Assim, se as organizações multilaterais não imprimem poder por si, isso não impede que elas sejam usadas para promover o poder, ou interesse, de outras potências. Ao apresentar imagem como se elas fossem isentas nos conflitos internacionais, as Nações Unidas, e suas correlatas, podem ser o bicho barbeiro que traz em seu ventre os(as) agentes a favor dos países industrializados. Dizer que a agenda de tais países não combinaria com o ideário das instituições é fato que não perdura muito depois de averiguar a conveniência dessa premissa.

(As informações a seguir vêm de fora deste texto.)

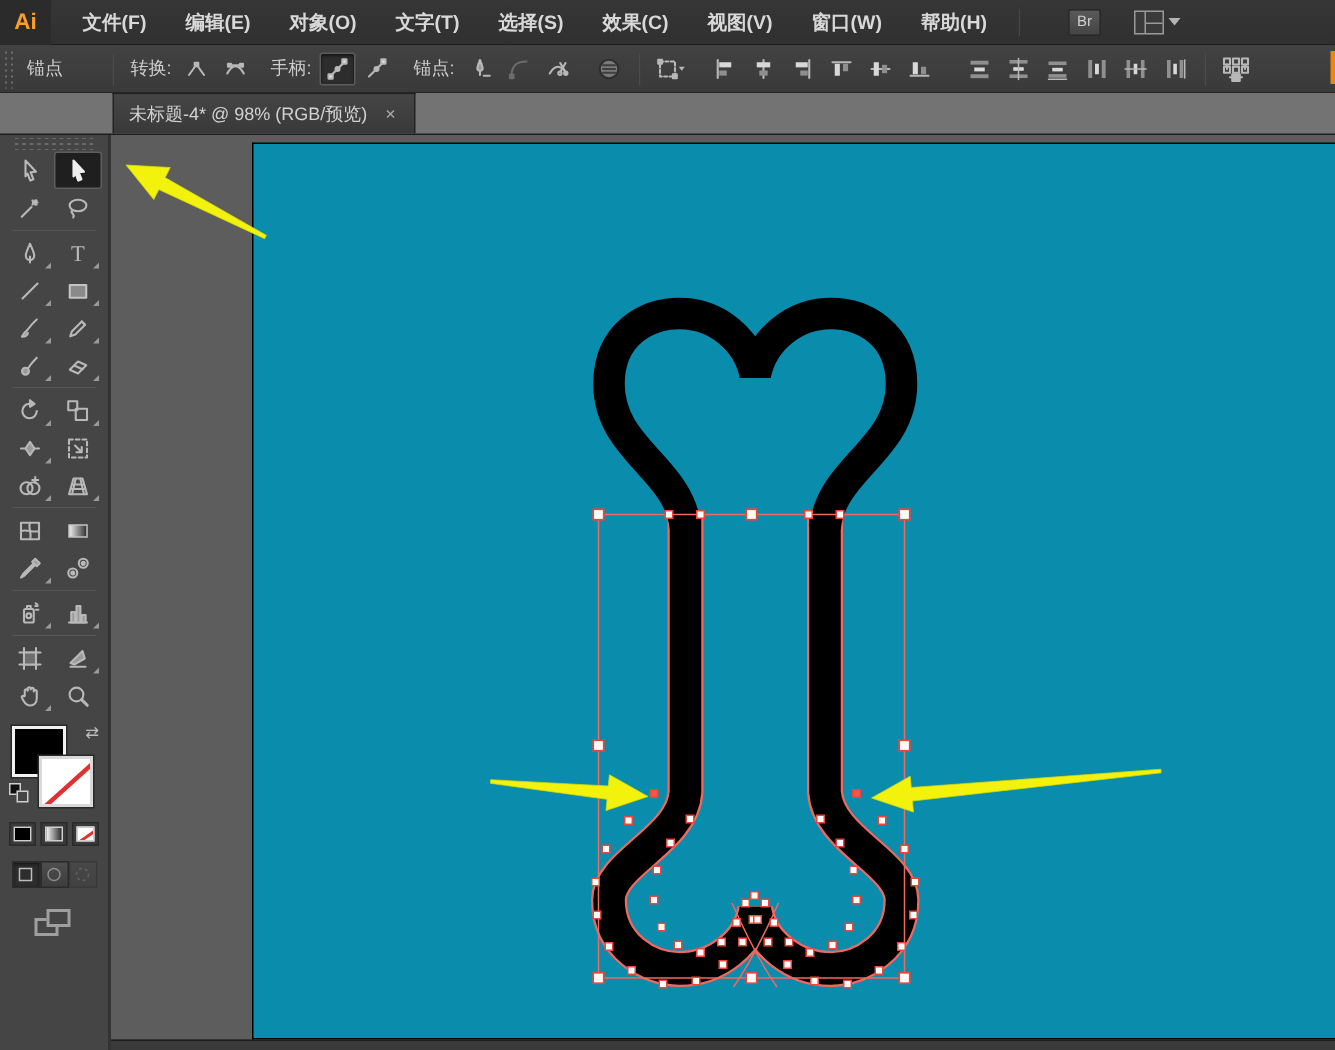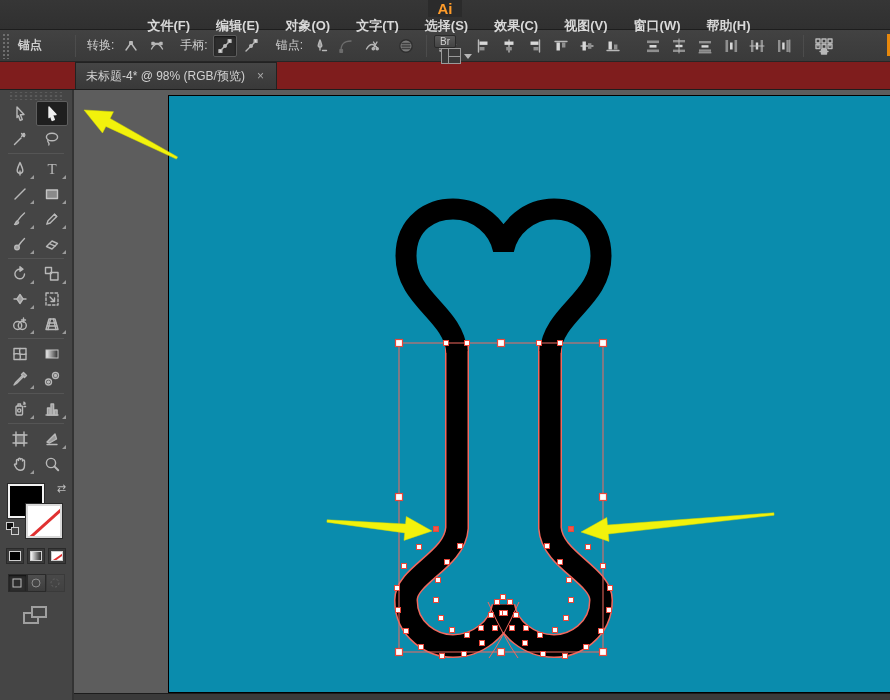--- a/index.html
+++ b/index.html
@@ -14,7 +14,7 @@
     position:absolute; left:0; top:0; width:890px; height:30px;
     background:linear-gradient(#363636,#303030);
     border-bottom:1px solid #1d1d1d;
-    display:flex; align-items:center; z-index:30;flex-direction:column;
+    display:flex; align-items:center; z-index:30;
   }
   .ai-logo {
     width:34px; height:30px; display:flex; align-items:center; justify-content:center;

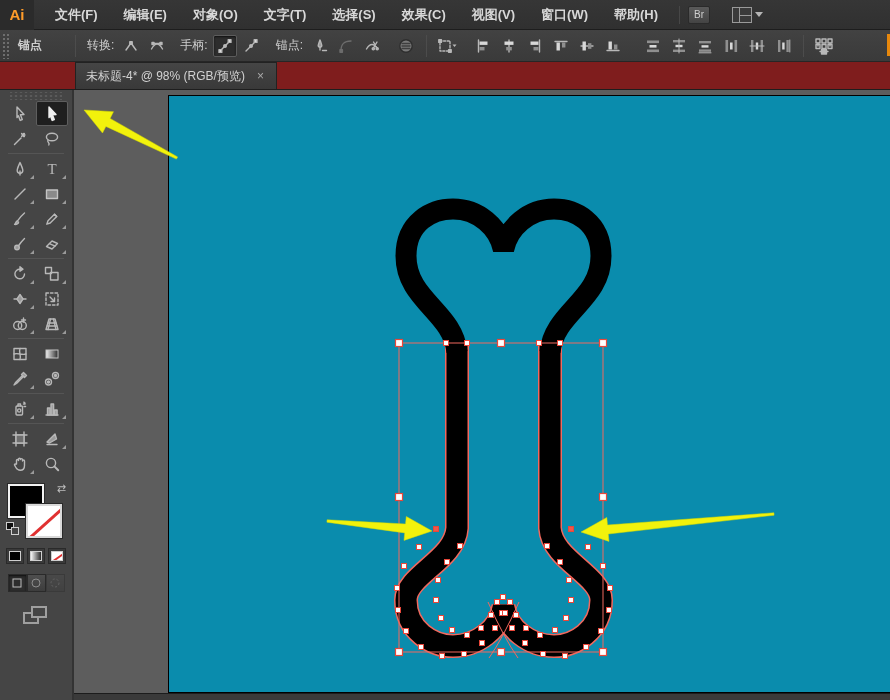--- a/index.html
+++ b/index.html
@@ -29,7 +29,7 @@
   .br-btn {
     width:22px; height:18px; font-size:10px; font-weight:normal; color:#cfcfcf;
     background:linear-gradient(#5a5a5a,#444); border:1px solid #2a2a2a; border-radius:2px;
-    display:flex; align-items:center; justify-content:center;
+    display:flex; align-items:center; justify-content:center;margin-left:24px;
   }
   .workspace-btn { margin-left:22px; display:flex; align-items:center; gap:3px; }
   .ws-icon { width:20px; height:16px; border:1px solid #9a9a9a; background:#3a3a3a; position:relative; }

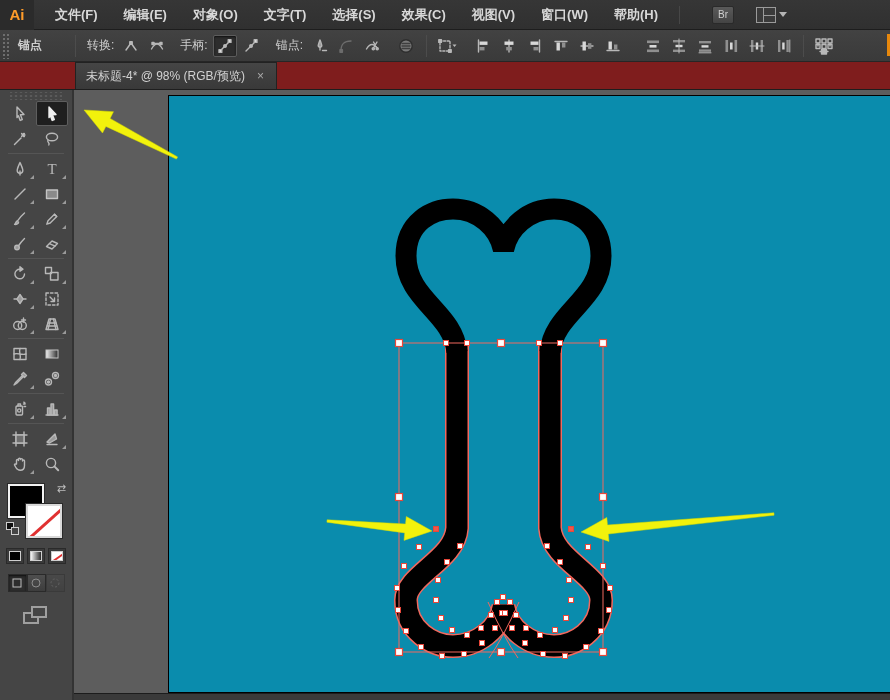--- a/index.html
+++ b/index.html
@@ -48,7 +48,7 @@
     background-image:radial-gradient(#6e6e6e 28%, transparent 32%);
     background-size:4px 4px; }
   .cb-label { color:#cfcfcf; margin:0 4px; white-space:nowrap; }
-  .cb-label.bold { font-weight:bold; margin-right:26px; }
+  .cb-label.bold { font-weight:normal; margin-right:26px; }
   .cb-sep { width:1px; height:22px; background:#2a2a2a; border-right:1px solid #4c4c4c; margin:0 7px; }
   .cb-btn {
     width:24px; height:22px; margin:0 1px; border-radius:2px;

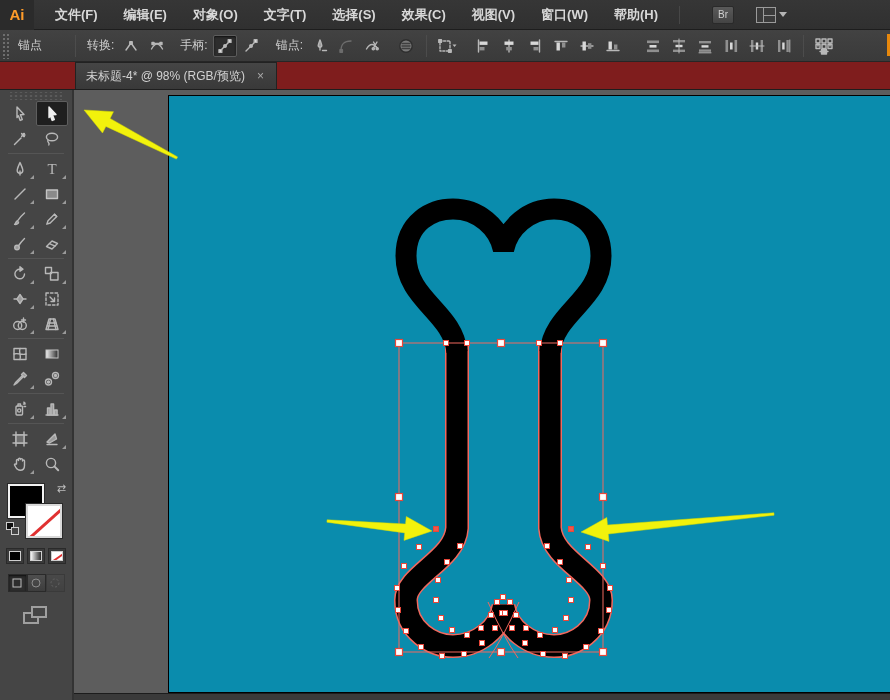--- a/index.html
+++ b/index.html
@@ -62,7 +62,7 @@
   
   .tabbar {
     position:absolute; left:0; top:62px; width:890px; height:28px;
-    background:#7f1d1d; border-bottom:1px solid #1e1e1e; z-index:28;
+    background:#737373; border-bottom:1px solid #1e1e1e; z-index:28;
     display:flex; align-items:flex-end;
   }
   .doc-tab {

Se o bicho barbeiro é o vetor que pode enfraquecer determinados países em nome de novo arranjo internacional, pela crise do multilateralismo e, por isso, fortalecer quem já é forte, quais seriam então os efeitos (ainda em forma de sugestão) do capcioso protozoário, cuja imagem pode ser de algo inocente, e até virtuoso, que trabalharia em nome de um mundo melhor?
Nesse bloco de sugestões há o emprego da economia verde, sob a qual há empenho para que haja descarbonização da economia internacional, quer dizer, menos petróleo, carvão mineral e gás natural. No lugar dos hidrocarbonetos se pede energia renovável. Disso podemos advir que o Brasil sairia ganhando, mas não; ao menos de modo automático. Para as organizações internacionais, mais envoltas com o engajamento da agenda verde, a participação do Brasil pelo etanol poderia ser danosa, uma vez que a produção de combustível renovável levaria desmatamento à Amazônia ou à falta de alimentação. Vale notar que tais críticas já foram feitas nas Nações Unidas e na União Europeia em 2007 e 2008.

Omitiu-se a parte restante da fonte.